[[ Records supplied, beginning ]]
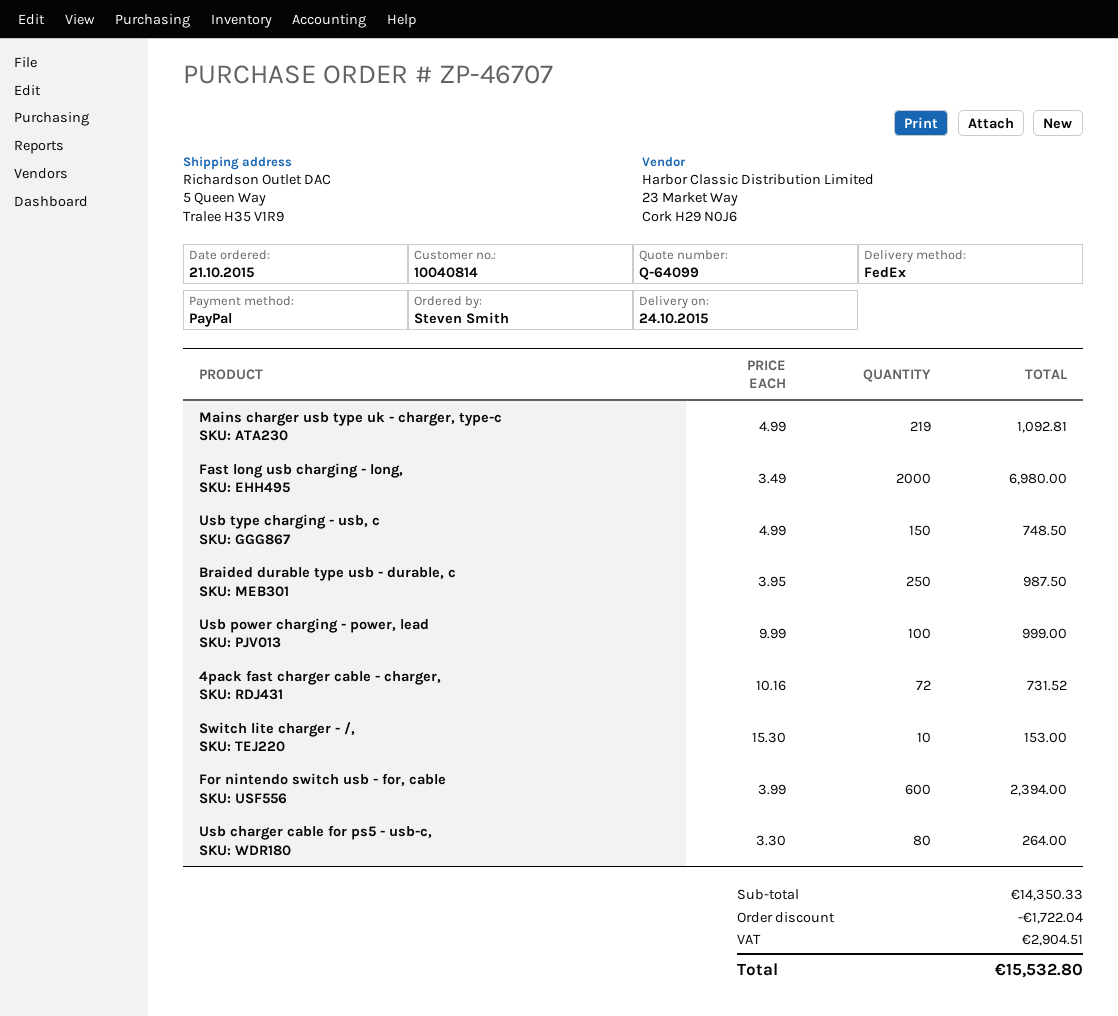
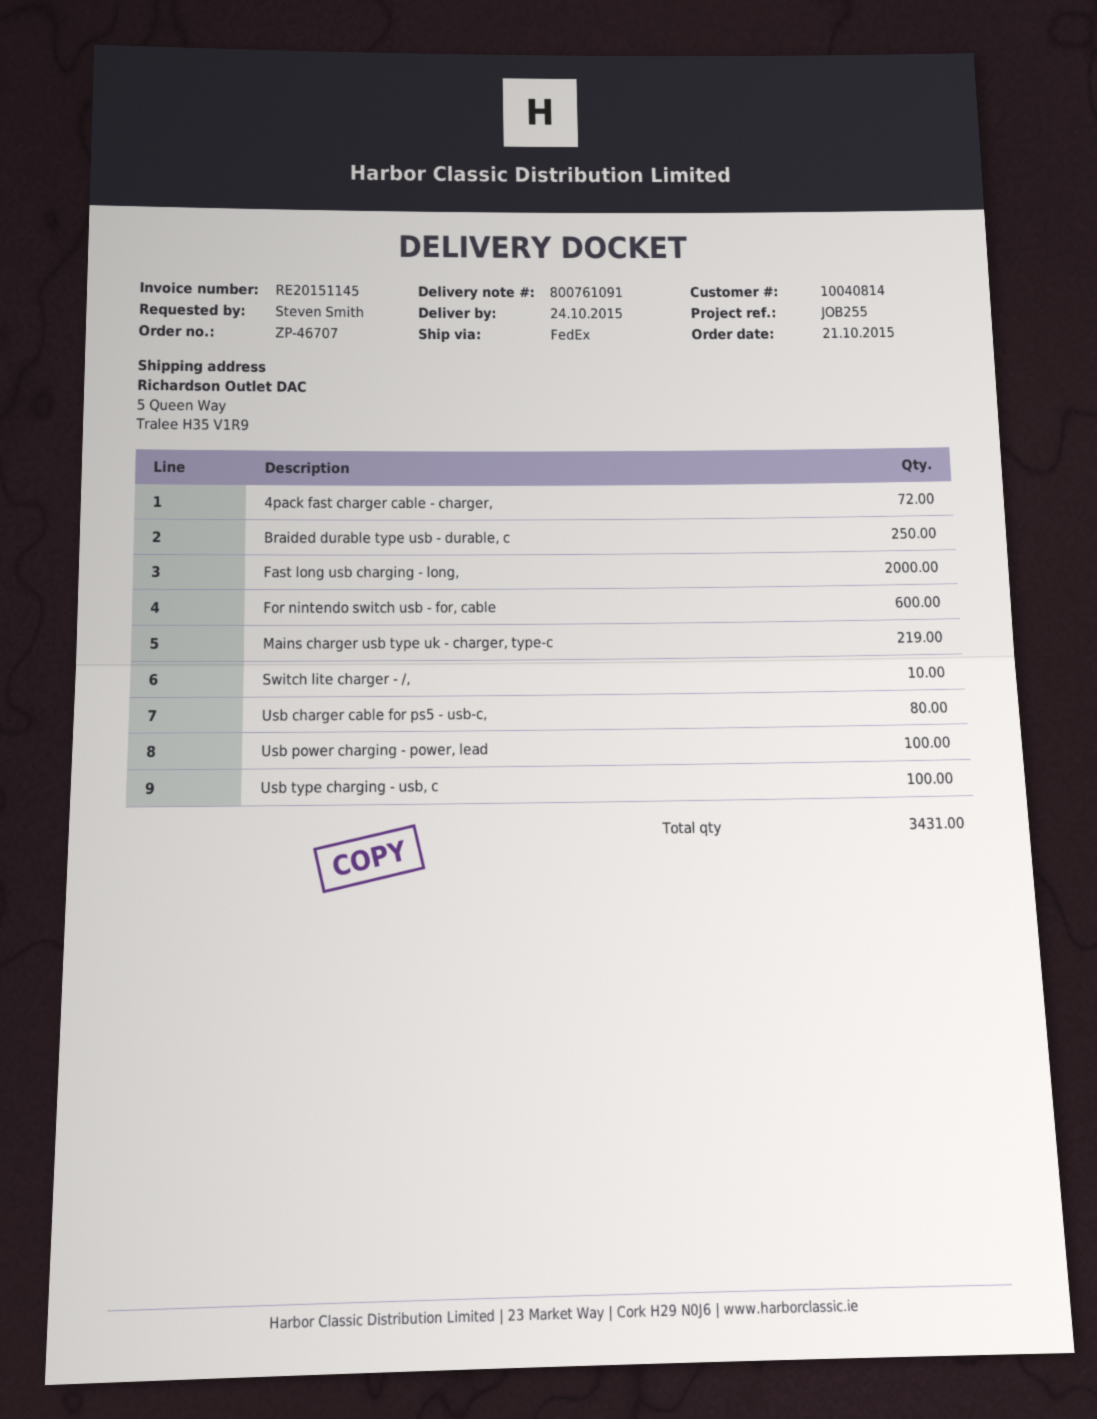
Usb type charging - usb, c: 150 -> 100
[[ Records supplied, end ]]
[[ Records supplied, beginning ]]
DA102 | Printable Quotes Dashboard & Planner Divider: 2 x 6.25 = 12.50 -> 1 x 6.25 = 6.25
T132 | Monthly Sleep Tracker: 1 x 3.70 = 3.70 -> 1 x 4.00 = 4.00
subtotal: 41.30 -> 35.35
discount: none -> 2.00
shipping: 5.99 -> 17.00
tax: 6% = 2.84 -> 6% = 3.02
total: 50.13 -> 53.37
[[ Records supplied, end ]]
■ Exercise requirements: Find the line with "DA102 | Printable" in the entries above. Retype it and each line after it, exactly, through the line with "total: 50.13 -> 53.37", and stop there.

■ Solved exercise:
DA102 | Printable Quotes Dashboard & Planner Divider: 2 x 6.25 = 12.50 -> 1 x 6.25 = 6.25
T132 | Monthly Sleep Tracker: 1 x 3.70 = 3.70 -> 1 x 4.00 = 4.00
subtotal: 41.30 -> 35.35
discount: none -> 2.00
shipping: 5.99 -> 17.00
tax: 6% = 2.84 -> 6% = 3.02
total: 50.13 -> 53.37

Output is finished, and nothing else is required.